_Records to process_:
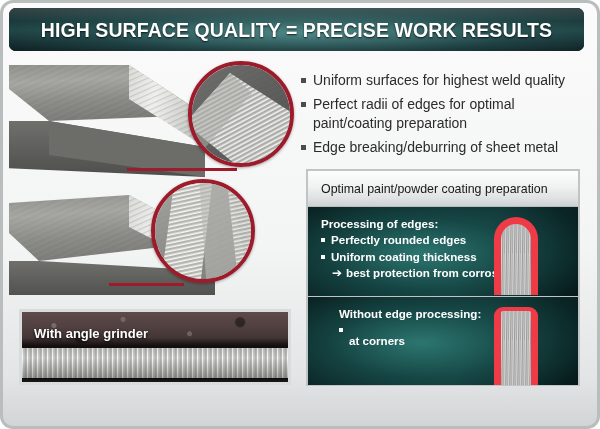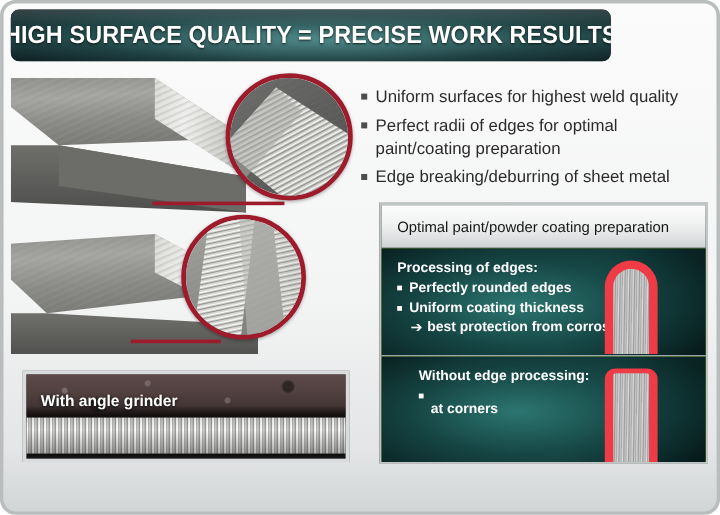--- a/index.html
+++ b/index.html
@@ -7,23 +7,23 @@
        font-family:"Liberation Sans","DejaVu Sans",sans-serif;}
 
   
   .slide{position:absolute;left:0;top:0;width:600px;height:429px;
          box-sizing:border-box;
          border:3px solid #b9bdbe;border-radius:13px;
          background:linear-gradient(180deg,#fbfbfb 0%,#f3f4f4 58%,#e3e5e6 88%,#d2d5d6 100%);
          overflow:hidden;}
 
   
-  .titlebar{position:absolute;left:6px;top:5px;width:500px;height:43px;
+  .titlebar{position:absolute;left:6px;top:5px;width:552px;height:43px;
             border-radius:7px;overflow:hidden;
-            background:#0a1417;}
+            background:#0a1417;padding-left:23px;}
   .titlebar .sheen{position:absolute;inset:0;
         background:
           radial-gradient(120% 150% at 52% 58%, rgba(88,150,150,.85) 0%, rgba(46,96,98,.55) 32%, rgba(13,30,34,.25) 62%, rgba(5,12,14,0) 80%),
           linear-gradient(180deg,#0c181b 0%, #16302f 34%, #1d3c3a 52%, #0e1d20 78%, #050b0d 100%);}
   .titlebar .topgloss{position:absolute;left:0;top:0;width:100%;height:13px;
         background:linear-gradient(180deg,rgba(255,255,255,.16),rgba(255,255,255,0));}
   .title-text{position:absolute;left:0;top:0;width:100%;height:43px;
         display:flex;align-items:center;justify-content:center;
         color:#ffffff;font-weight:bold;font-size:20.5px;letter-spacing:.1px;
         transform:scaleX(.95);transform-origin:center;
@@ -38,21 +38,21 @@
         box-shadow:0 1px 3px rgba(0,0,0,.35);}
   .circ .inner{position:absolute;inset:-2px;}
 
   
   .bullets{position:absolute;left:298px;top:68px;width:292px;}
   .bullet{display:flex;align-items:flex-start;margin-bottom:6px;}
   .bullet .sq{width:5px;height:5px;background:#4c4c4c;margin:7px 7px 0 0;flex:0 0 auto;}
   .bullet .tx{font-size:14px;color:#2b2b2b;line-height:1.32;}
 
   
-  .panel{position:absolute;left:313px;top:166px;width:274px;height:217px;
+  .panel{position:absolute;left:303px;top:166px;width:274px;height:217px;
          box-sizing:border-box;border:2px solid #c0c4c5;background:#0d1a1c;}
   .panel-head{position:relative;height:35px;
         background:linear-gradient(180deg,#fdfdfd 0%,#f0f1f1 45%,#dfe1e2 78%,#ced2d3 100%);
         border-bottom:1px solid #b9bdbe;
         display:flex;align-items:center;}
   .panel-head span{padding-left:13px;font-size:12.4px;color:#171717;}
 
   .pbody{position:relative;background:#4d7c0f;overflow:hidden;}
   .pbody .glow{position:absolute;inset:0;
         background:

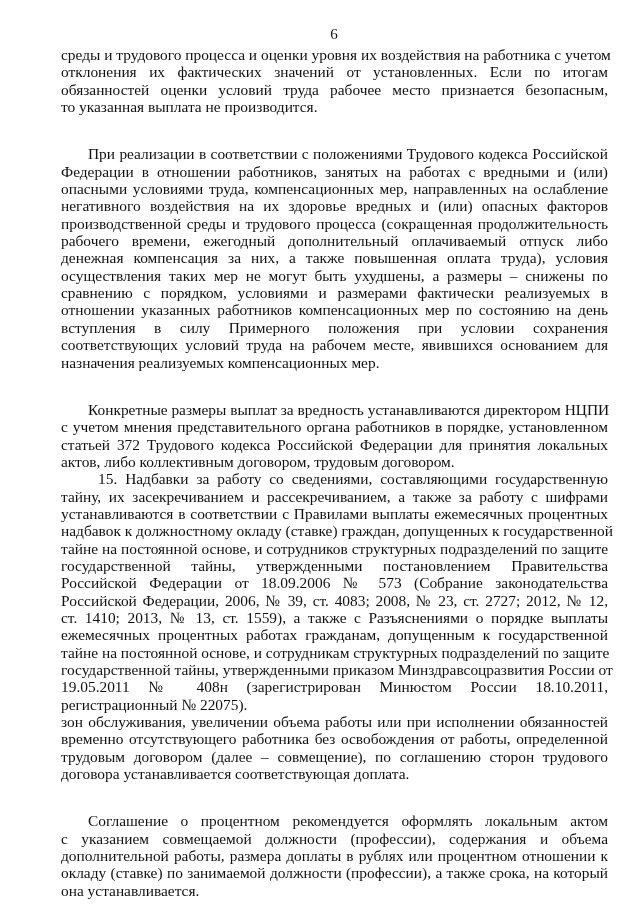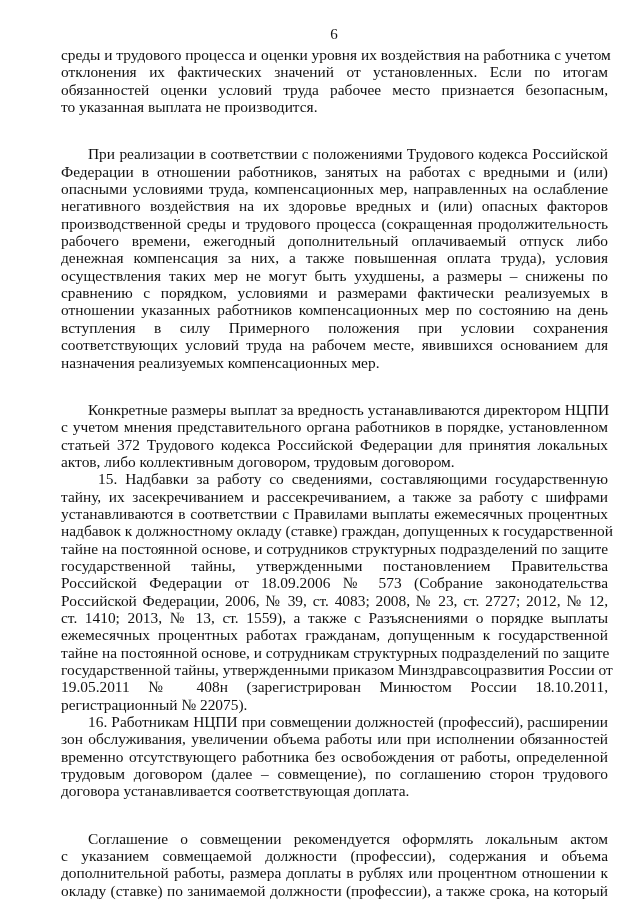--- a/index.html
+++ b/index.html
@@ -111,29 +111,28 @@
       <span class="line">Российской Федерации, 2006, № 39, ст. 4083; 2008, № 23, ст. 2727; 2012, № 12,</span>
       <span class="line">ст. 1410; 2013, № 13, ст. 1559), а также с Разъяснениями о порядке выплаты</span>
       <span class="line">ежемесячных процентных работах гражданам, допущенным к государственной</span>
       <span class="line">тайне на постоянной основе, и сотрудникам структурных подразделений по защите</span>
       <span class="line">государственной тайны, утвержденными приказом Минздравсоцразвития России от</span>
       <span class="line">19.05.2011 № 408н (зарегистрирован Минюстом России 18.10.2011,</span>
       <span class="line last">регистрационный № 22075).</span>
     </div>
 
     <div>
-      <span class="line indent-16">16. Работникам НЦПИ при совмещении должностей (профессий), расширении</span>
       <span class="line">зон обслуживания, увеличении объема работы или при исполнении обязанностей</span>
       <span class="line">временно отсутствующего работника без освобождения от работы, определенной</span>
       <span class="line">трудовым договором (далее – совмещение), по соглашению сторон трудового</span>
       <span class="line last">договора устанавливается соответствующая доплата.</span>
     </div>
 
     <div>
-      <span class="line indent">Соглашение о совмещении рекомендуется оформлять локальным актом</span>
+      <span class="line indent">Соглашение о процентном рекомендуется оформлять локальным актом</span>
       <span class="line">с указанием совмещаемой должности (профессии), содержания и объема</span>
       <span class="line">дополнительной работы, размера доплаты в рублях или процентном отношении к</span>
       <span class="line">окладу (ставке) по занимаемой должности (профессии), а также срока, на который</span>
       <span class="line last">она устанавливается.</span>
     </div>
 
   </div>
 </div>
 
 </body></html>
---
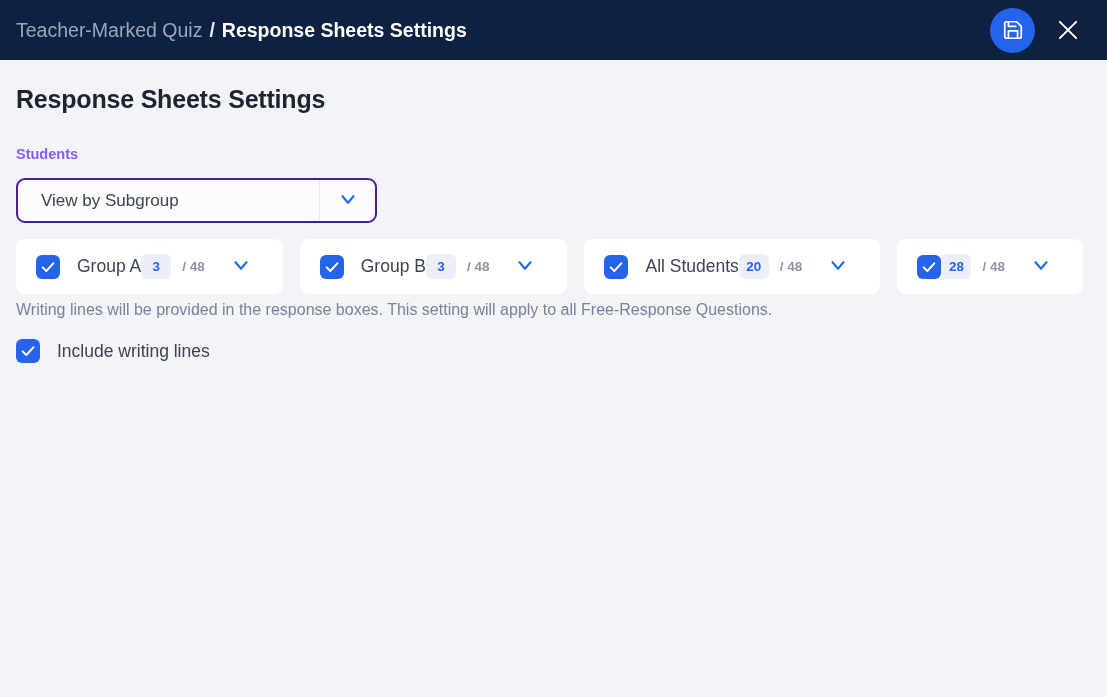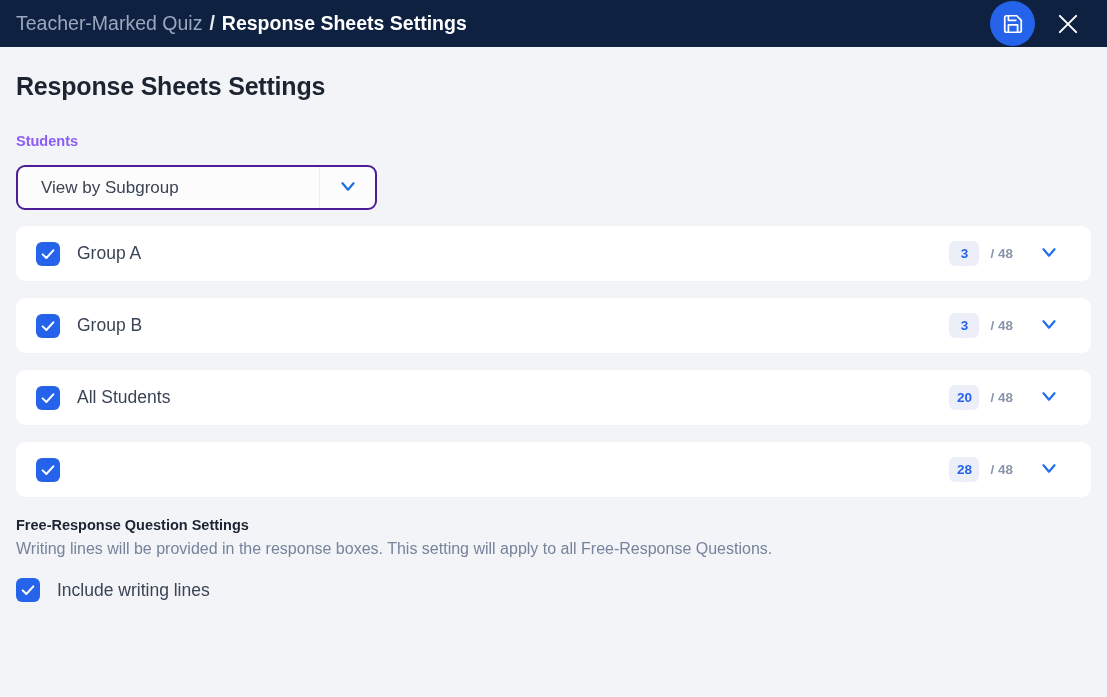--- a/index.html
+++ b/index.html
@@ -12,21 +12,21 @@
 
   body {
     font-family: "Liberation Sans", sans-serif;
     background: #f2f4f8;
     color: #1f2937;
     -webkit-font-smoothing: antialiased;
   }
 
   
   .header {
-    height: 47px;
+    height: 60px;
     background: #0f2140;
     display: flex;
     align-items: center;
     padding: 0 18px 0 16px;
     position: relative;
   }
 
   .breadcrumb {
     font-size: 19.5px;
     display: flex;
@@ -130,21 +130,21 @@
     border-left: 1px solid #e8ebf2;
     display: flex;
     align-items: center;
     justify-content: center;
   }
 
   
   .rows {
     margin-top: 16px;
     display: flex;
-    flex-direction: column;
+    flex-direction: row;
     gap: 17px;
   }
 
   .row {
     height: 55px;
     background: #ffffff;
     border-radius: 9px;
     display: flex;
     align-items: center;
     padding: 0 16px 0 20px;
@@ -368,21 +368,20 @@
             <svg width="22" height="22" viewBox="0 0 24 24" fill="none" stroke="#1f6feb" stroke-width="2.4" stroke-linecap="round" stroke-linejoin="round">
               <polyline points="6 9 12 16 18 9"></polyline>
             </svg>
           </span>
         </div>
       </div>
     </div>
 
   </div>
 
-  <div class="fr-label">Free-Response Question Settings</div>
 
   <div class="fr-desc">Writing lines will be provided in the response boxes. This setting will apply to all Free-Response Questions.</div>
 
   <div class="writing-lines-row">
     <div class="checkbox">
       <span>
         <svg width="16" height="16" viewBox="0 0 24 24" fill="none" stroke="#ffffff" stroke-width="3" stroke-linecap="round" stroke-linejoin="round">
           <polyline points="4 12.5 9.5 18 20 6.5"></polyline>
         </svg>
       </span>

_Task objective_:
Gather and copy every line of the data in which the string "Free" is found.

_Task result_:
-  <div class="fr-label">Free-Response Question Settings</div>
   <div class="fr-desc">Writing lines will be provided in the response boxes. This setting will apply to all Free-Response Questions.</div>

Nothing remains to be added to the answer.